*** Data supplied ***

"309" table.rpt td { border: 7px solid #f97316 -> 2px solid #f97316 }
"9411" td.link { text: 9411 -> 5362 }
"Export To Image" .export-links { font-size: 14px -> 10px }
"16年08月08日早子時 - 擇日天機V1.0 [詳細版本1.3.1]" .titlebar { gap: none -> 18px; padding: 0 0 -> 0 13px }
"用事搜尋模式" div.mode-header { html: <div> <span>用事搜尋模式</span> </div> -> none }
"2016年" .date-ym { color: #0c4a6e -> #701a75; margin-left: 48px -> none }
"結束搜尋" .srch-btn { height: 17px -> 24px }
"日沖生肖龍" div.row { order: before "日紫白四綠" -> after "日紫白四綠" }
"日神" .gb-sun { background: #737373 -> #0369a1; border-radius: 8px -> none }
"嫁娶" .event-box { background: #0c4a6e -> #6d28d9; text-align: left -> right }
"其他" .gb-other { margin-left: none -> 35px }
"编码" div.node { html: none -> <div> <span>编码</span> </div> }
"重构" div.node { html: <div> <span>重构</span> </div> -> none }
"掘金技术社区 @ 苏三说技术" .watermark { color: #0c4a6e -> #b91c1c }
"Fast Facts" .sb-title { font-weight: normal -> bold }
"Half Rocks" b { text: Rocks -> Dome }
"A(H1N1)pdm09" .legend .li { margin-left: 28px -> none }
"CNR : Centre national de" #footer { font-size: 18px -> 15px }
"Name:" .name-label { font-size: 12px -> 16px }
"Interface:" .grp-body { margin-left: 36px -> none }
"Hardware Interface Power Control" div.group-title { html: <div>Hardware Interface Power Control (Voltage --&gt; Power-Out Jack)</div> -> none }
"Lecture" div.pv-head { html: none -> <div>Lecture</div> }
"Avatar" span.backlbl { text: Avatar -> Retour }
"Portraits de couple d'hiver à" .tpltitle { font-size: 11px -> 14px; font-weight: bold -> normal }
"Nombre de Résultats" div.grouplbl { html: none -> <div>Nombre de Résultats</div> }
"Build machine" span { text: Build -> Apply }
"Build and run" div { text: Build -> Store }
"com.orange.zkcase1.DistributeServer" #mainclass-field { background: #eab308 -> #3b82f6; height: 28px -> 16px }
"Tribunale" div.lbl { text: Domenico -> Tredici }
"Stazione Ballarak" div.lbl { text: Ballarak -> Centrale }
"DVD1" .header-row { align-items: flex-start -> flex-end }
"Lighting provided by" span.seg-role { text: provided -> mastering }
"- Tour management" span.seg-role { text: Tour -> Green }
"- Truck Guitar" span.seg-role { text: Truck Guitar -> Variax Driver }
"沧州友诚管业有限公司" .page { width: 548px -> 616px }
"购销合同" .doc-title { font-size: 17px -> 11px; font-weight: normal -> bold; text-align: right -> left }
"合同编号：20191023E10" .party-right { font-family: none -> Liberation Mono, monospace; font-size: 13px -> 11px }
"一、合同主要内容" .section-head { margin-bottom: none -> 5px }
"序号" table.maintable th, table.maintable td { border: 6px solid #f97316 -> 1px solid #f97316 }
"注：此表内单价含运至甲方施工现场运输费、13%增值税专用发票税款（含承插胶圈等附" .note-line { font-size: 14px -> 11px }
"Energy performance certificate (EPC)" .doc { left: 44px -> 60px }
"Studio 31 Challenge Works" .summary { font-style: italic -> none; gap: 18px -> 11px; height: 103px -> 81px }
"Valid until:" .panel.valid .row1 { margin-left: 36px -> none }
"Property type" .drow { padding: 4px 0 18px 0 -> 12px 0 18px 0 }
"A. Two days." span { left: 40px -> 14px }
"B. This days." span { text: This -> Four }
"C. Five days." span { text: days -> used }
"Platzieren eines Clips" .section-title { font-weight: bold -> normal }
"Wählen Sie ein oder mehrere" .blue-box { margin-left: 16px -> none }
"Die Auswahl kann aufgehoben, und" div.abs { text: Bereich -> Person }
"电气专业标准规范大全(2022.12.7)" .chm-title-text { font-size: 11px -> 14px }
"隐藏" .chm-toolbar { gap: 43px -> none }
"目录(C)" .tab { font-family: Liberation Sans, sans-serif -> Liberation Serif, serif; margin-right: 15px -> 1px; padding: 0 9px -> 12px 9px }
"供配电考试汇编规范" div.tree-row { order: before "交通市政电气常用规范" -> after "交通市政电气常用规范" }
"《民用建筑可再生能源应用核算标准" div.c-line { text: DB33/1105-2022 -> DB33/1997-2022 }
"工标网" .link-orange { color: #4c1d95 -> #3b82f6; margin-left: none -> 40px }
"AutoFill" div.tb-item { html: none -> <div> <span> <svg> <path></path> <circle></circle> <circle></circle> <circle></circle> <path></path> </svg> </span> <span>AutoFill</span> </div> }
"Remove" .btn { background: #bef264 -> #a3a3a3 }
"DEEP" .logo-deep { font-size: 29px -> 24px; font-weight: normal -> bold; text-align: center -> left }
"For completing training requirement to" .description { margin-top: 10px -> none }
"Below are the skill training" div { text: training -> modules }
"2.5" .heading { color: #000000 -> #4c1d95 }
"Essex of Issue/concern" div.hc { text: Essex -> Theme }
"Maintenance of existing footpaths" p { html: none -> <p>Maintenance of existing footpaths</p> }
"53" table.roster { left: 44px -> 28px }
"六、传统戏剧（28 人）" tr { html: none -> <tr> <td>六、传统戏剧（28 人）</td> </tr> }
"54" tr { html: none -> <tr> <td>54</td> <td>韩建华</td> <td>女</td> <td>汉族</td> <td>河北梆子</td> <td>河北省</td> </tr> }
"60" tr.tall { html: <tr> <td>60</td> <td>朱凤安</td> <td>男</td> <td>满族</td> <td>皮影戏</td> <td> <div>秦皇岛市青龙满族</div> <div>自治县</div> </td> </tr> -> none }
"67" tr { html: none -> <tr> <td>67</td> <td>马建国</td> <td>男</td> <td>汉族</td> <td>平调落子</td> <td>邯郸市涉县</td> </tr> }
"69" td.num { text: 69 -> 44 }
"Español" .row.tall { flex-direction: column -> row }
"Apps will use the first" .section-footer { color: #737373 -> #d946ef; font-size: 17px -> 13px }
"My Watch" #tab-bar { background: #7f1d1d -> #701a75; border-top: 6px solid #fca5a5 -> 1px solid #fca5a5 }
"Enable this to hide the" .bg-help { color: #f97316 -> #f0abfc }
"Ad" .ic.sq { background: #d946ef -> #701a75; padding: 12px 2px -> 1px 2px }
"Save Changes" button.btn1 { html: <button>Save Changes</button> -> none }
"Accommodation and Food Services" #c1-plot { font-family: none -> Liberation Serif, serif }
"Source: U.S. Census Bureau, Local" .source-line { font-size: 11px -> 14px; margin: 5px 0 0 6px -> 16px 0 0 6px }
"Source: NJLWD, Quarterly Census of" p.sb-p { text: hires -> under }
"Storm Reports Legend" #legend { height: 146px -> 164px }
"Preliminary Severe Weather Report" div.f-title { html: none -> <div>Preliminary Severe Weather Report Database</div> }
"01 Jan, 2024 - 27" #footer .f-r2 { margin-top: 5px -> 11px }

***

● Task item
Within the lines above, find those holding the word "Source" and copy them.

● Answer to this task
"Source: U.S. Census Bureau, Local" .source-line { font-size: 11px -> 14px; margin: 5px 0 0 6px -> 16px 0 0 6px }
"Source: NJLWD, Quarterly Census of" p.sb-p { text: hires -> under }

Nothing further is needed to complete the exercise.